Harold and Claudia are liberal from afar. Which means that in theory, they support equality, are open to people making their own choices, and try not to be racist. But they are prey to their conditioned instincts. Hence they take a skeptical view when their son hires a black lawyer. This is not racist, they say - or rather, they think, for this is a novel that operates purely on a psychological level. They justify this, as one would : “We don't have to attribute that doubt to racist prejudice, because it is a fact, incontrovertible fact, that due to refusal prejudices in the old regimes, black lawyers have had far less expertise than white lawyers, and experience is what counts. They've had fewer chances to prove themselves; it's their disadvantage, and you would not be showing racial prejudice in seeing that disadvantage as yours, if entrusting defense to most of them.” As they discover more about their son, we learn more about the prejudices they still hold. Liberalism from afar is great, but how hard is it to be progressive when it involves your own children? 

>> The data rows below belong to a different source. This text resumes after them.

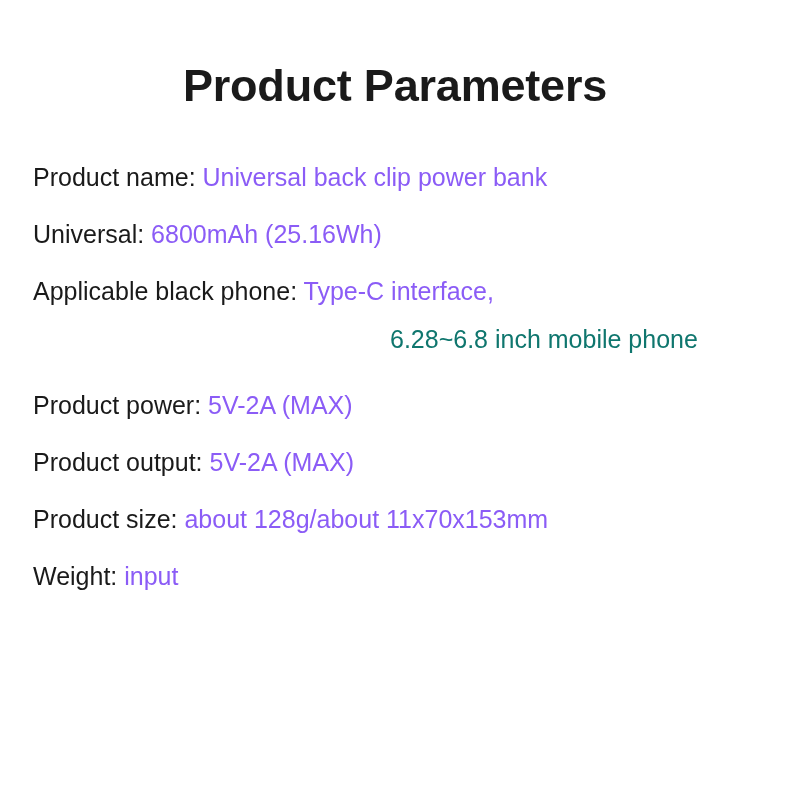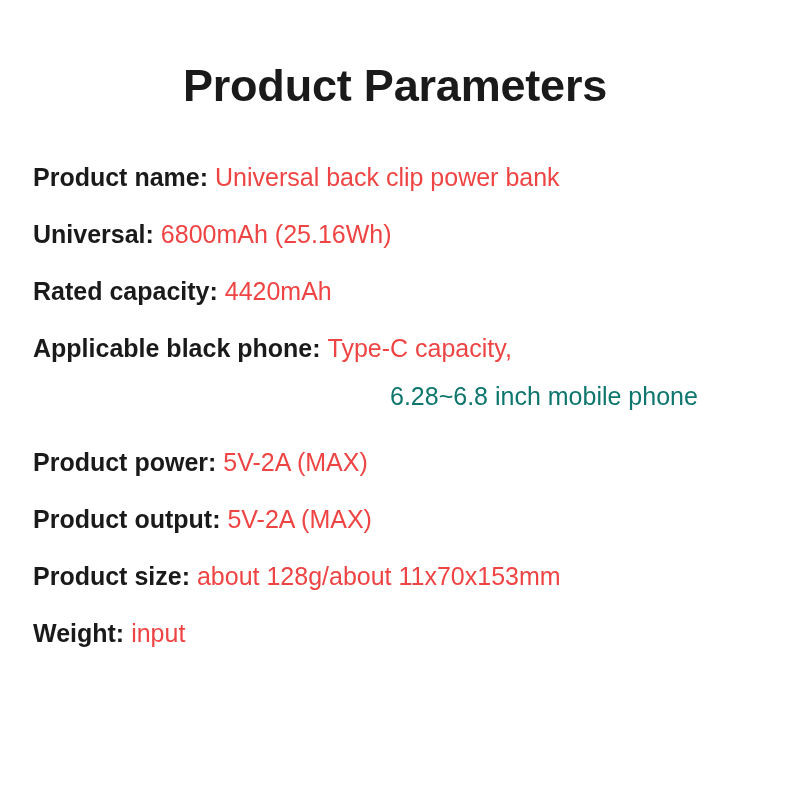--- a/index.html
+++ b/index.html
@@ -50,7 +50,7 @@
   }
   .spec-label {
     color: #1a1a1a;
-    font-weight: bold;
+    font-weight: normal;
   }
   .spec-value {
     color: #ef4444;

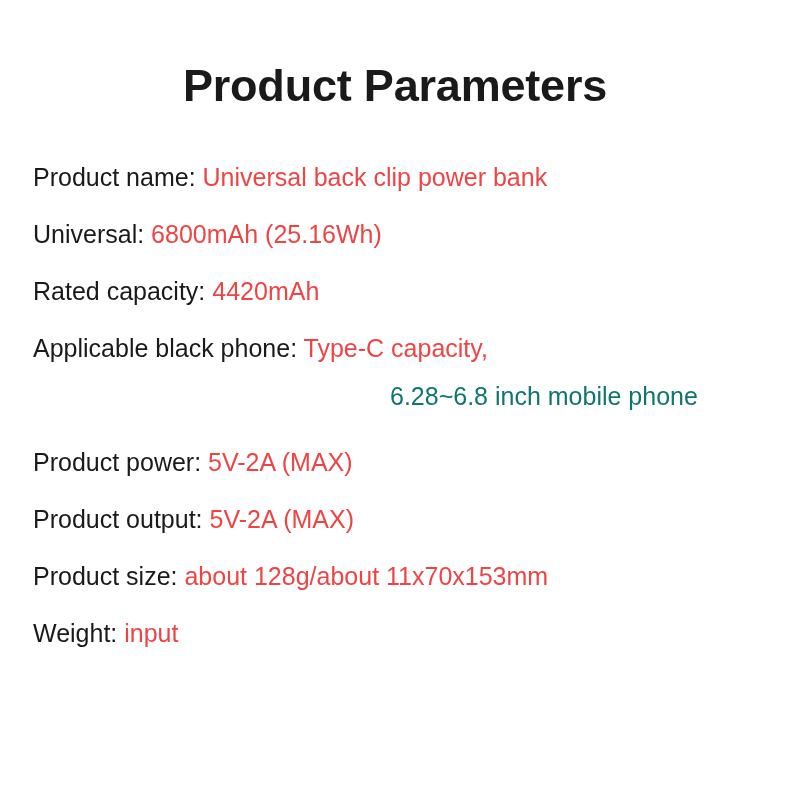--- a/index.html
+++ b/index.html
@@ -53,7 +53,7 @@
     font-weight: normal;
   }
   .spec-value {
-    color: #ef4444;
+    color: #8b5cf6;
     font-weight: normal;
   }
   .spec-continuation {

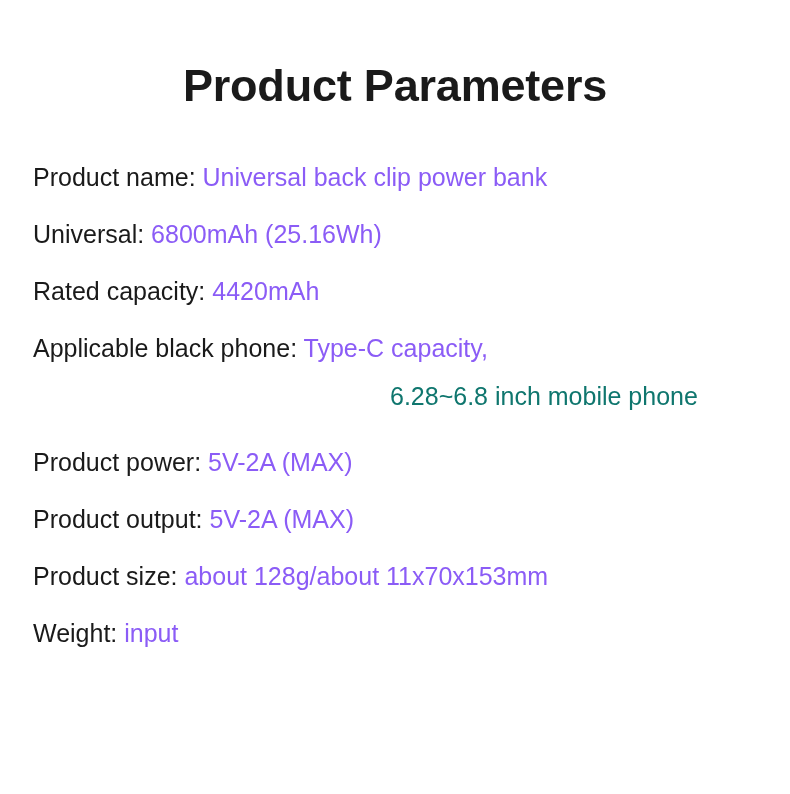--- a/index.html
+++ b/index.html
@@ -85,10 +85,6 @@
       <span class="spec-value">6800mAh (25.16Wh)</span>
     </div>
 
-    <div class="spec-row">
-      <span class="spec-label">Rated capacity: </span>
-      <span class="spec-value">4420mAh</span>
-    </div>
 
     <div class="spec-row tall">
       <span class="spec-label">Applicable black phone: </span>

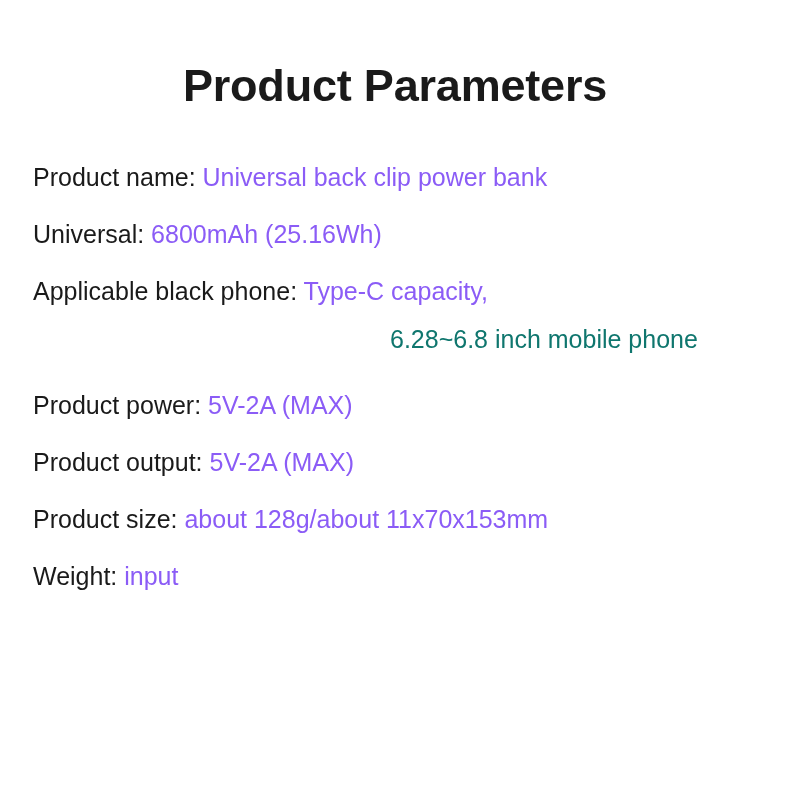--- a/index.html
+++ b/index.html
@@ -88,7 +88,7 @@
 
     <div class="spec-row tall">
       <span class="spec-label">Applicable black phone: </span>
-      <span class="spec-value">Type-C capacity,</span>
+      <span class="spec-value">Type-C interface,</span>
       <span class="spec-continuation">6.28~6.8 inch mobile phone</span>
     </div>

Nadine Gordimer’s writing is as precise as a swiss watch. Even the professions of the characters are meant to convey their characteristics. But the same precision contributes to the book’s aloofness, making it difficult to relate to any of the characters. This is a shame, since some of these characters exhibit a great potential to be explored in much more depth. Personally, this book made, and continues to make, me ruminate on a lot of themes - what it means to be truly liberal, remnants of racial tensions in post-apartheid South Africa, gun violence, parenting, capital punishment, possessiveness in a romantic relationship (“He closes his hands on what he wants so tightly that he kills it”), and marriage. I enjoyed the book, but I would be cautious in recommending it to everyone.